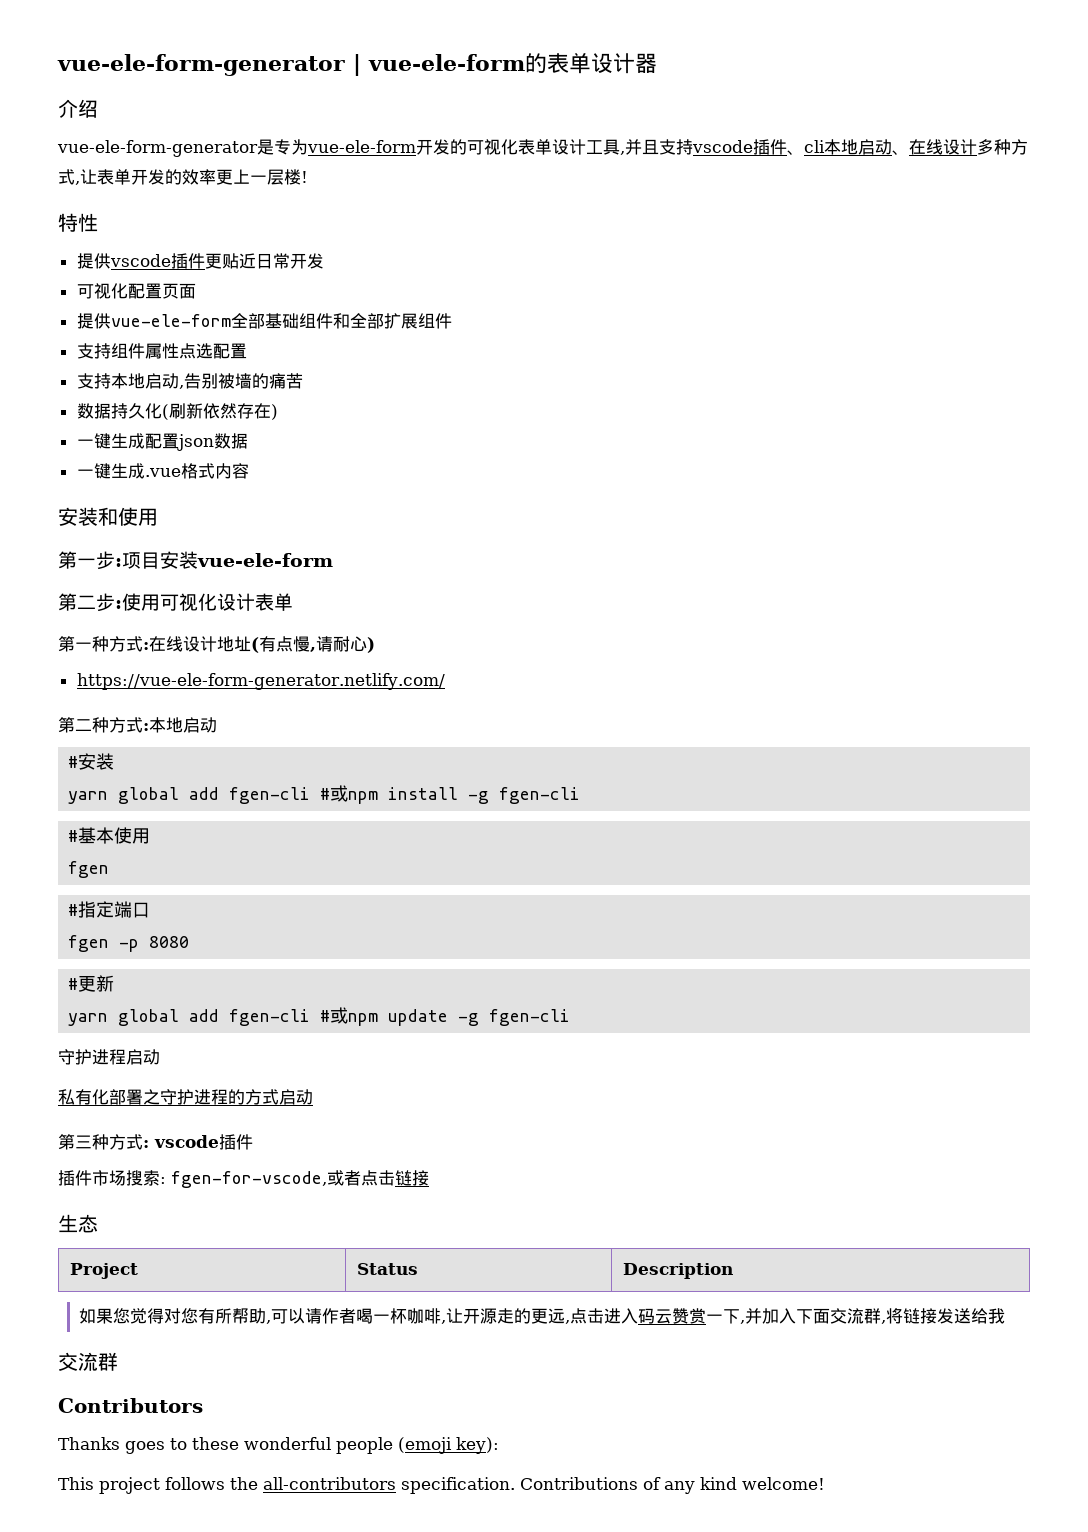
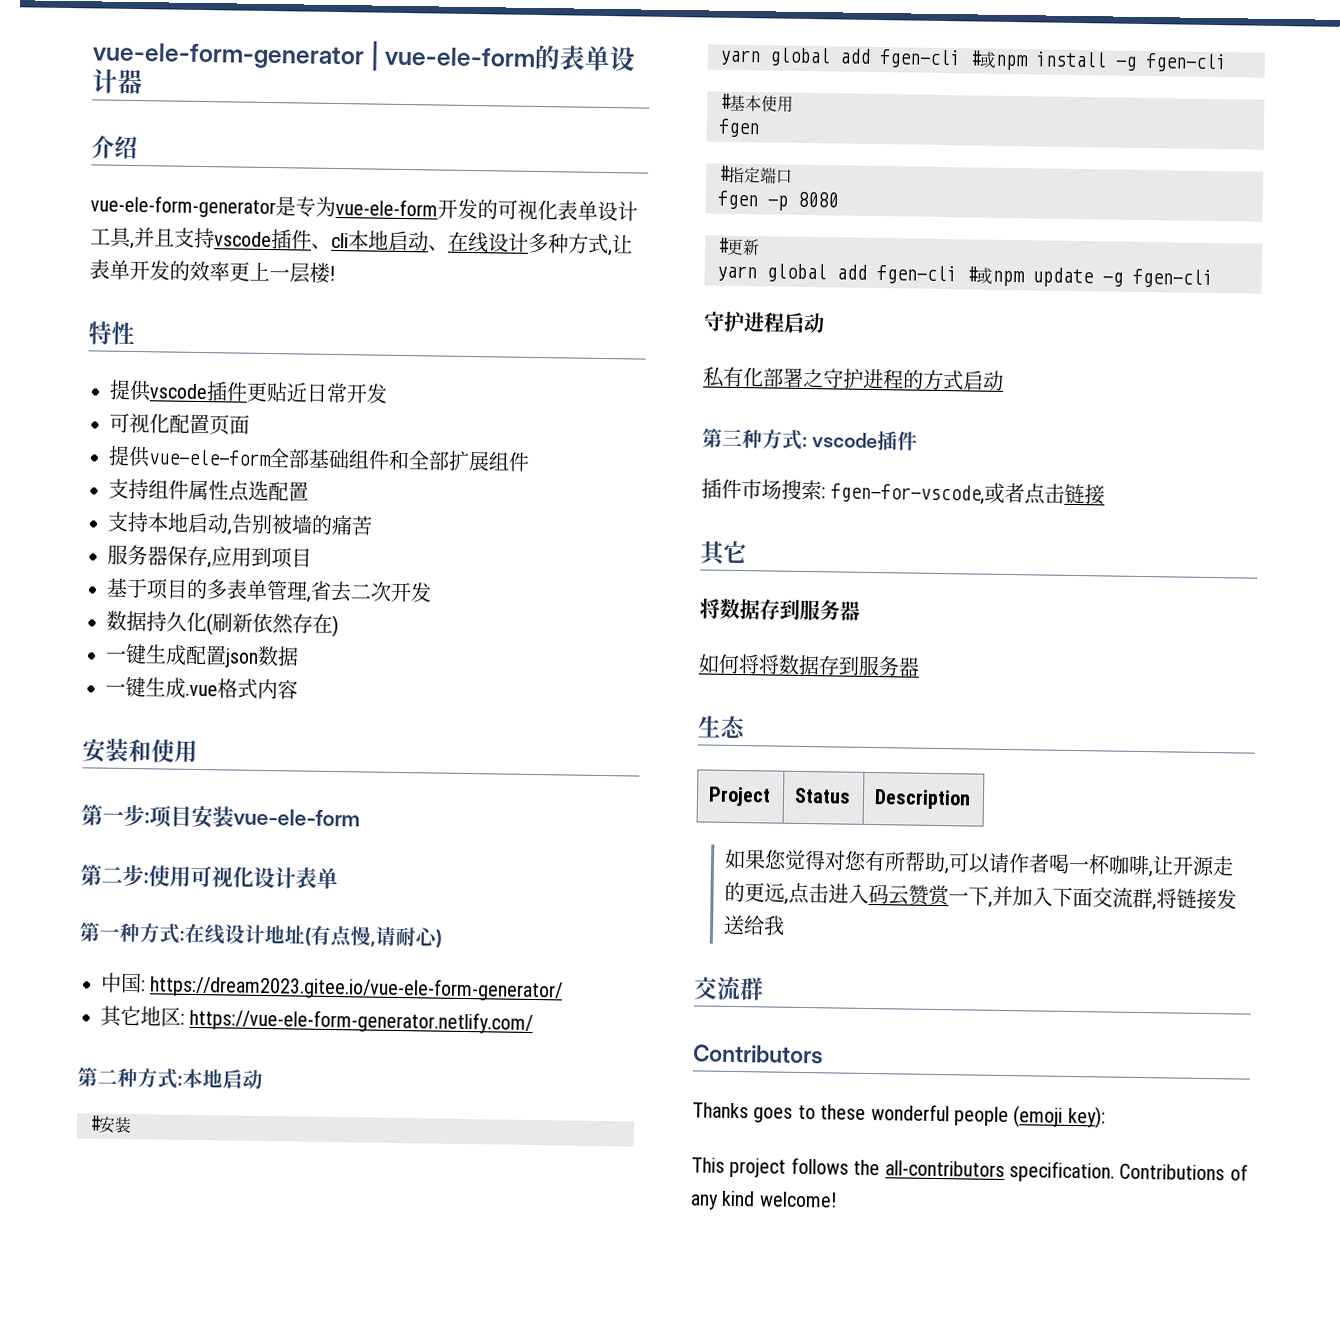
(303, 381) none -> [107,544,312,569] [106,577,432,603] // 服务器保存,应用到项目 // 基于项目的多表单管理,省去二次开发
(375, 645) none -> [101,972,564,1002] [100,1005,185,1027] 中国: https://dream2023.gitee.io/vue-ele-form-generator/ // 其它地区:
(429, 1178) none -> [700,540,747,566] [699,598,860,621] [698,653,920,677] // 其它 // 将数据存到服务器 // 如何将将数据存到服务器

* * *

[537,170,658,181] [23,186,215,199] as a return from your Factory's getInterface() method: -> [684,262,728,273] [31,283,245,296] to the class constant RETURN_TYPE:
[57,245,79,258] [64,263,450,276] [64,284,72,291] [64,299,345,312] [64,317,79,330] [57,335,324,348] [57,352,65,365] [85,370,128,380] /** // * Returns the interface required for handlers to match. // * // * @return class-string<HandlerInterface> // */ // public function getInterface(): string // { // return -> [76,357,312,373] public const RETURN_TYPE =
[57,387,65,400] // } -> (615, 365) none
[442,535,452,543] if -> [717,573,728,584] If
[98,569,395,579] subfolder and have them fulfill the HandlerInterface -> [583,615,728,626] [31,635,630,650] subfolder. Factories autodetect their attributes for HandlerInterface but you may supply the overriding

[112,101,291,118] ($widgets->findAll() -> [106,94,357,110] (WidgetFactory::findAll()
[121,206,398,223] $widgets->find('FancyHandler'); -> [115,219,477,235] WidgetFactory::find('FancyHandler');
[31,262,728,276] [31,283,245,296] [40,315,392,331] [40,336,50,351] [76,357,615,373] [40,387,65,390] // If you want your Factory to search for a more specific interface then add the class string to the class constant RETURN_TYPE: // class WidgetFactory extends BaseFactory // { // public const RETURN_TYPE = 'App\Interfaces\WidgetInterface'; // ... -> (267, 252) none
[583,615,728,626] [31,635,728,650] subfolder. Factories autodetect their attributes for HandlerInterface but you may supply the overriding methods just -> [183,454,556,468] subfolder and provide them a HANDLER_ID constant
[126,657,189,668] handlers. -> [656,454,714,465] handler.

* * *

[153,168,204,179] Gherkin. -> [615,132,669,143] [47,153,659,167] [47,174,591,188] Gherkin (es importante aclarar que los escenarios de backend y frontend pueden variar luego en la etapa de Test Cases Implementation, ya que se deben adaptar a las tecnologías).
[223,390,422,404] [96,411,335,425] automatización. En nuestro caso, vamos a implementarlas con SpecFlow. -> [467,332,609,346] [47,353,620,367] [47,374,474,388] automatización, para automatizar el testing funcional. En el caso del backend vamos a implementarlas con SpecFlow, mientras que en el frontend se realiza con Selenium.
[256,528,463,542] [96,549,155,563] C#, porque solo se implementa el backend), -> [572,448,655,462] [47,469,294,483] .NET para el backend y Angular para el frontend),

• _What you have to do_:
Read each line of the material, and wherever the word "overriding" turns up, copy that line.

• _Task result_:
[98,569,395,579] subfolder and have them fulfill the HandlerInterface -> [583,615,728,626] [31,635,630,650] subfolder. Factories autodetect their attributes for HandlerInterface but you may supply the overriding
[583,615,728,626] [31,635,728,650] subfolder. Factories autodetect their attributes for HandlerInterface but you may supply the overriding methods just -> [183,454,556,468] subfolder and provide them a HANDLER_ID constant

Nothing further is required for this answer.